SYDNEY, June 11 (Reuters) - Japanese shares dropped on
Thursday, with automakers and financials leading the declines,
as the yen firmed after the U.S. Federal Reserve made no policy
changes in the first economic projections of the pandemic era.
The benchmark Nikkei average .N225 dropped 1.1% to
22,882.28 by the midday break, further off its 3-1/2-month high
touched earlier in the week.
Fed on Wednesday signalled it plans years of extraordinary
support for the U.S. economy facing a pandemic-induced
recession. Fed Chair Jerome Powell said he was "not even
thinking about thinking about raising rates" and that policy
would have to be proactive with rates near zero out to 2022.

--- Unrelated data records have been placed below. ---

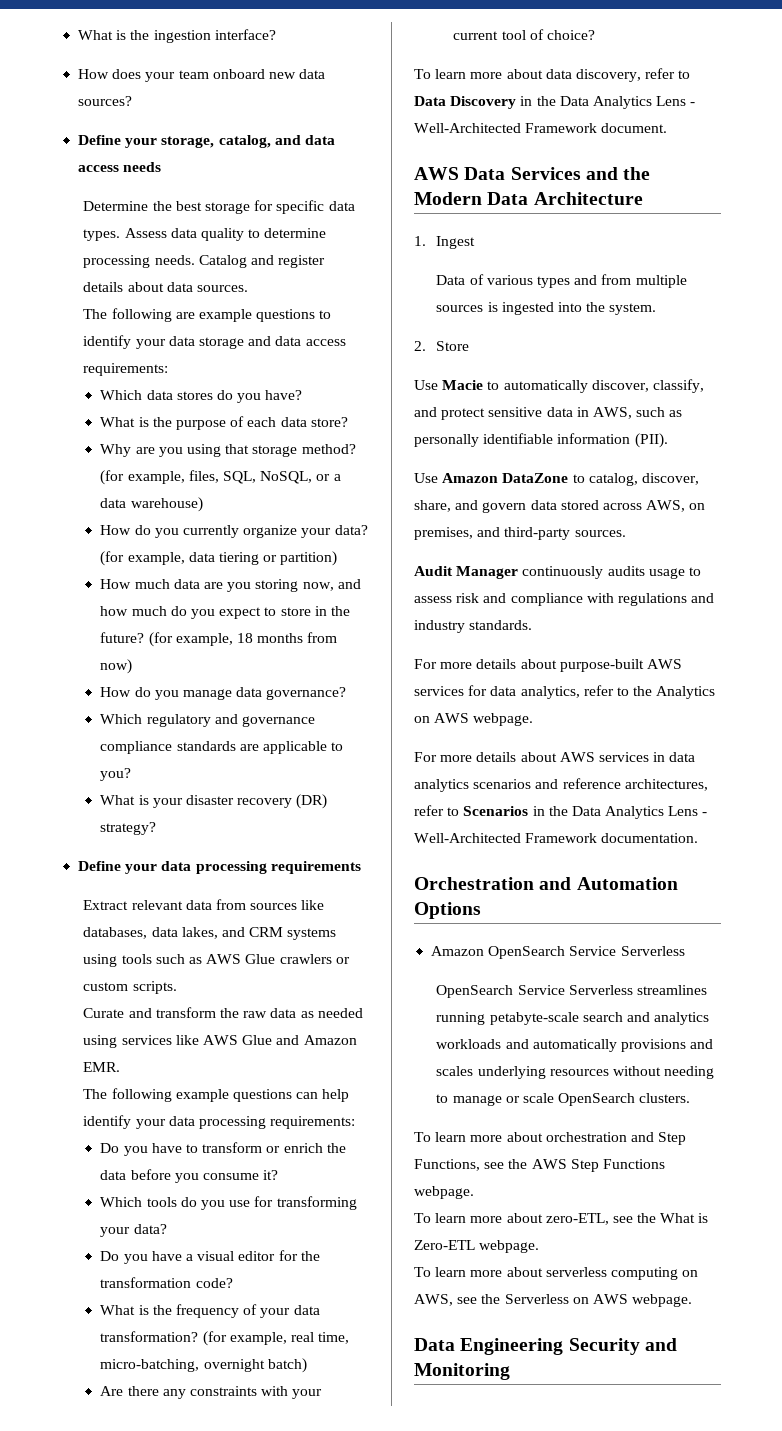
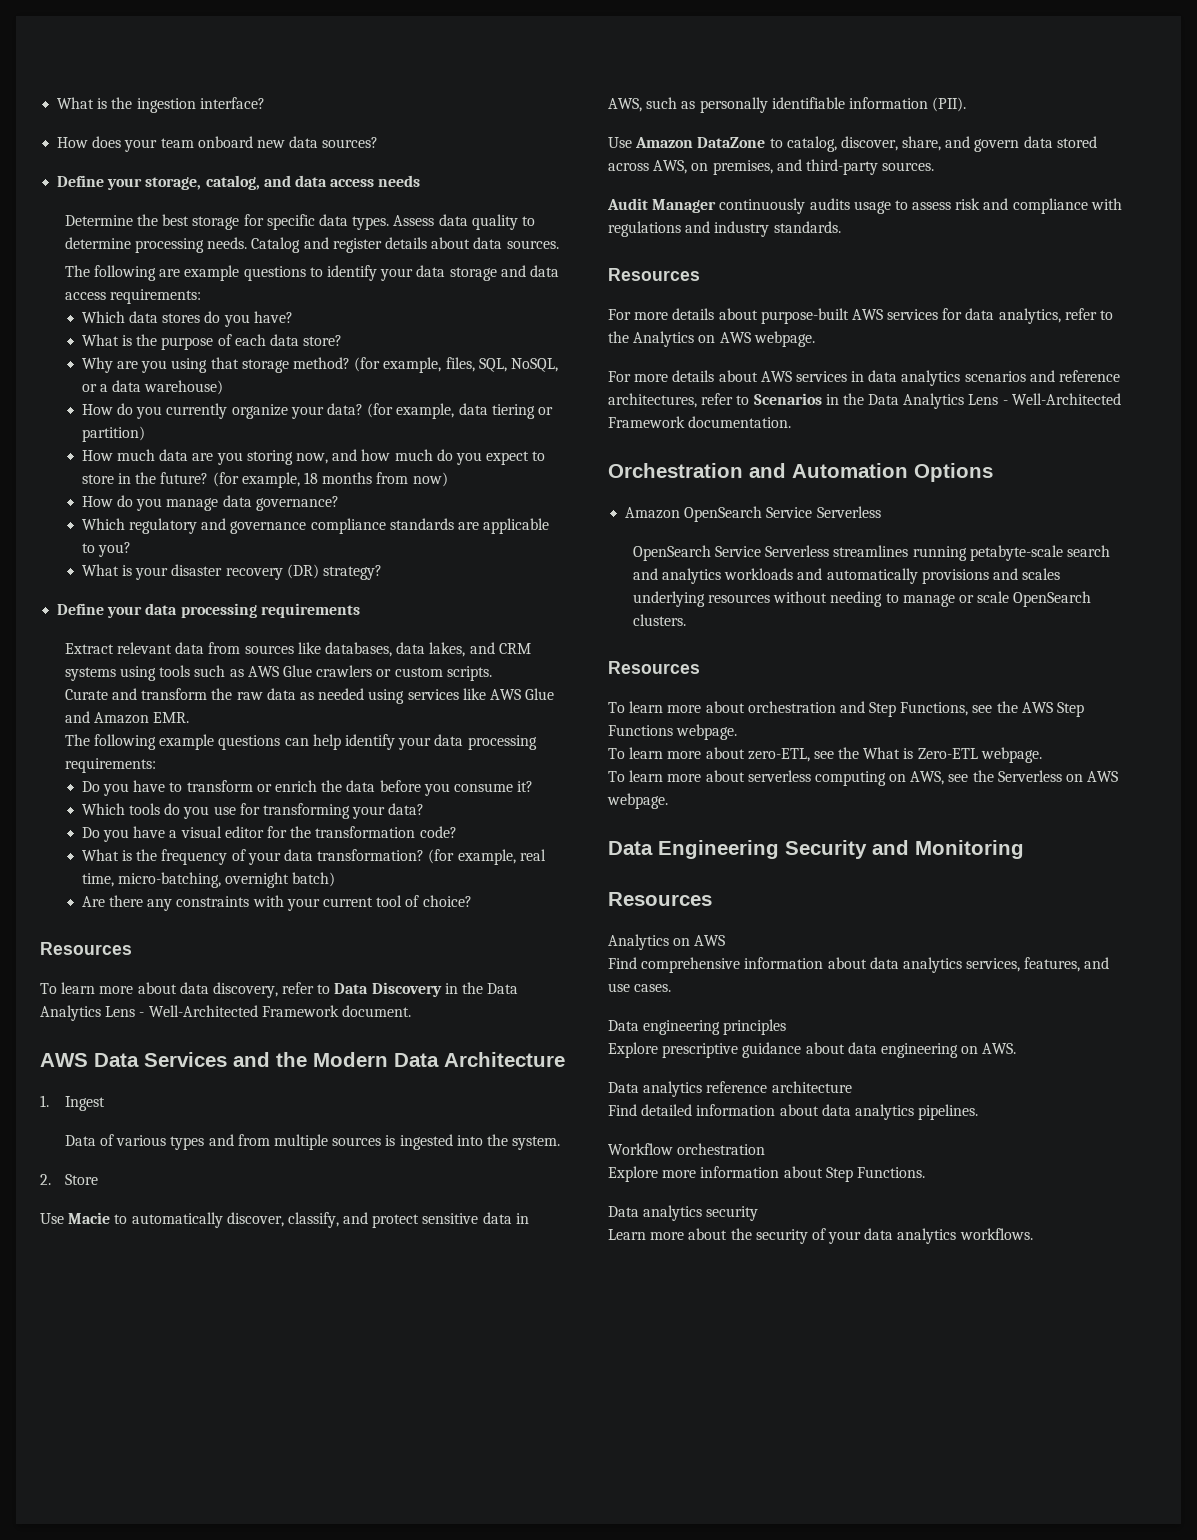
  Are there any constraints with your current tool of choice?
+ Resources
  Audit Manager continuously audits usage to assess risk and compliance with regulations and industry standards.
+ Resources
  OpenSearch Service Serverless streamlines running petabyte-scale search and analytics workloads and automatically provisions and scales underlying resources without needing to manage or scale OpenSearch clusters.
+ Resources
  Data Engineering Security and Monitoring
+ Resources
+ Analytics on AWS
+ Find comprehensive information about data analytics services, features, and use cases.
+ Data engineering principles
+ Explore prescriptive guidance about data engineering on AWS.
+ Data analytics reference architecture
+ Find detailed information about data analytics pipelines.
+ Workflow orchestration
+ Explore more information about Step Functions.
+ Data analytics security
+ Learn more about the security of your data analytics workflows.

This pressured rate-sensitive financial stocks. Dai-ichi
Life Holdings 8750.T shed 4.8%, while Mitsubishi UFJ Financial
Group (MUFG) 8306.T slid 3.9%.
In the currency market, the risk of more easing kept the
U.S. dollar under pressure, seeing it skid to a one-month low
versus the yen to trade at 106.90 yen JPY=EBS .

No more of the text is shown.